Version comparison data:
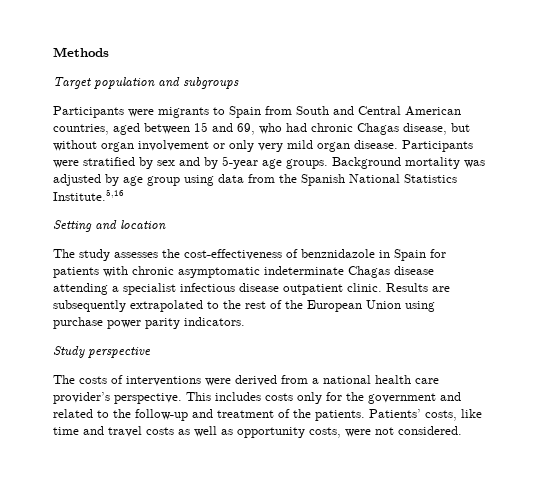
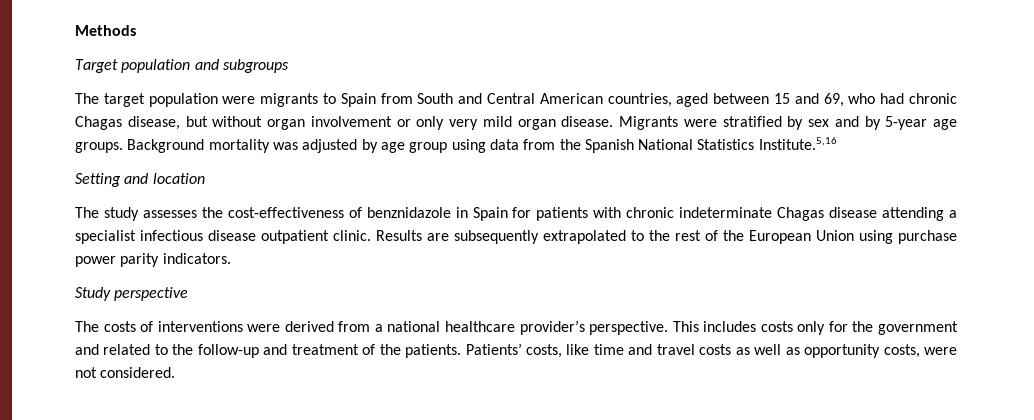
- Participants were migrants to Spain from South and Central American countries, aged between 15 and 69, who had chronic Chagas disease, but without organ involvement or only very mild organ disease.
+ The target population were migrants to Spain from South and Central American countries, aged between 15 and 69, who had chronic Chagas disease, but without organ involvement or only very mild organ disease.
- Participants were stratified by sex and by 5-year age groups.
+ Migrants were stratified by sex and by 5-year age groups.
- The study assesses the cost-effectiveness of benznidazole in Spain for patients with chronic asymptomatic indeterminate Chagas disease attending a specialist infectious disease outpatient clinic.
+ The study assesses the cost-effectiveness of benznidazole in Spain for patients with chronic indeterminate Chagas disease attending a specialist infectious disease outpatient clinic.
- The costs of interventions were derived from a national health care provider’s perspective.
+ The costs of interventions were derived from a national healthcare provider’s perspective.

**Exercise details**
Could you reproduce the entries verbatim, leaving out all pictures?

**Answer**
- Participants were migrants to Spain from South and Central American countries, aged between 15 and 69, who had chronic Chagas disease, but without organ involvement or only very mild organ disease.
+ The target population were migrants to Spain from South and Central American countries, aged between 15 and 69, who had chronic Chagas disease, but without organ involvement or only very mild organ disease.
- Participants were stratified by sex and by 5-year age groups.
+ Migrants were stratified by sex and by 5-year age groups.
- The study assesses the cost-effectiveness of benznidazole in Spain for patients with chronic asymptomatic indeterminate Chagas disease attending a specialist infectious disease outpatient clinic.
+ The study assesses the cost-effectiveness of benznidazole in Spain for patients with chronic indeterminate Chagas disease attending a specialist infectious disease outpatient clinic.
- The costs of interventions were derived from a national health care provider’s perspective.
+ The costs of interventions were derived from a national healthcare provider’s perspective.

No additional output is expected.